YOUR TASK :: Repeat the entries exactly, and do not carry the pictures over.
===== THE INPUT =====
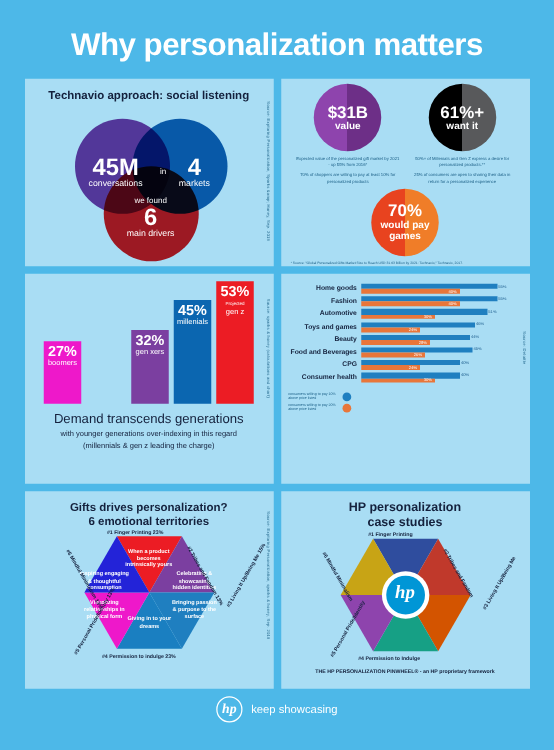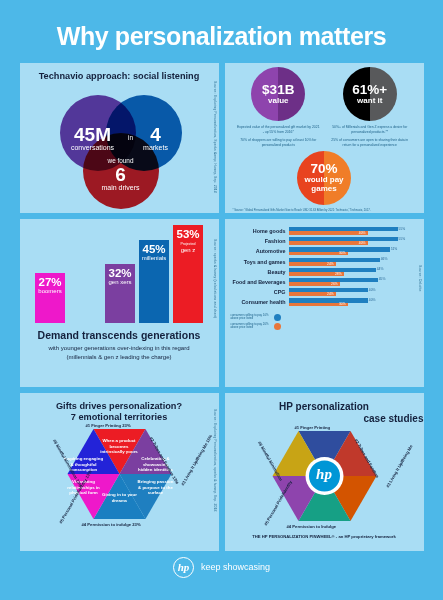--- a/index.html
+++ b/index.html
@@ -111,7 +111,7 @@
   .b2 { background: #7b3fa0; height: 59px; margin-left: 36px; }
   .b3 { background: #0b66b0; height: 83px; }
   .b4 { background: #ec1c24; height: 98px; }
-  .vb-head { text-align: center; color: #14213d; font-weight: bold;
+  .vb-head { text-align: center; color: #14213d; font-weight: normal;
              font-size: 10.5px; margin-top: 6px; }
   .vb-sub  { text-align: center; color: #14213d; font-size: 6px;
              line-height: 1.45; margin-top: 3px; }

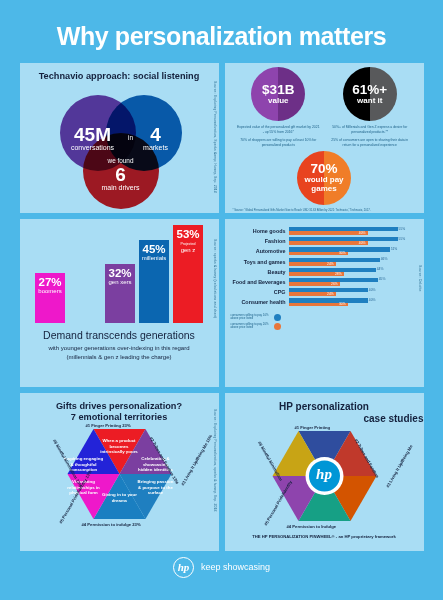--- a/index.html
+++ b/index.html
@@ -344,7 +344,7 @@
 
     <div class="panel">
       <div class="panel-title">Gifts drives personalization?</div>
-      <div class="panel-title" style="padding-top:1px;">7 emotional territories</div>
+      <div class="panel-title" style="padding-top:1px;">6 emotional territories</div>
       <div class="hex-stage">
         <svg width="199" height="104" viewBox="0 0 199 104">
           <g transform="translate(99.5,50)">

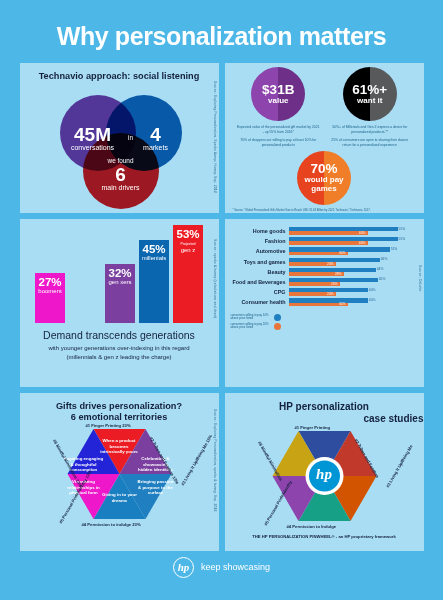--- a/index.html
+++ b/index.html
@@ -375,7 +375,7 @@
 
     <div class="panel">
       <div class="panel-title" style="font-size:10px;">HP personalization</div>
-      <div class="panel-title" style="font-size:10px; padding-top:1px;text-align:right;">case studies</div>
+      <div class="panel-title" style="font-size:10px; padding-top:1px;">case studies</div>
       <div class="hex-stage">
         <svg width="199" height="104" viewBox="0 0 199 104">
           <g transform="translate(99.5,50)">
=====
EXERCISE RESULT ::
--- a/index.html
+++ b/index.html
@@ -111,7 +111,7 @@
   .b2 { background: #7b3fa0; height: 59px; margin-left: 36px; }
   .b3 { background: #0b66b0; height: 83px; }
   .b4 { background: #ec1c24; height: 98px; }
-  .vb-head { text-align: center; color: #14213d; font-weight: bold;
+  .vb-head { text-align: center; color: #14213d; font-weight: normal;
              font-size: 10.5px; margin-top: 6px; }
   .vb-sub  { text-align: center; color: #14213d; font-size: 6px;
              line-height: 1.45; margin-top: 3px; }

--- a/index.html
+++ b/index.html
@@ -344,7 +344,7 @@
 
     <div class="panel">
       <div class="panel-title">Gifts drives personalization?</div>
-      <div class="panel-title" style="padding-top:1px;">7 emotional territories</div>
+      <div class="panel-title" style="padding-top:1px;">6 emotional territories</div>
       <div class="hex-stage">
         <svg width="199" height="104" viewBox="0 0 199 104">
           <g transform="translate(99.5,50)">

--- a/index.html
+++ b/index.html
@@ -375,7 +375,7 @@
 
     <div class="panel">
       <div class="panel-title" style="font-size:10px;">HP personalization</div>
-      <div class="panel-title" style="font-size:10px; padding-top:1px;text-align:right;">case studies</div>
+      <div class="panel-title" style="font-size:10px; padding-top:1px;">case studies</div>
       <div class="hex-stage">
         <svg width="199" height="104" viewBox="0 0 199 104">
           <g transform="translate(99.5,50)">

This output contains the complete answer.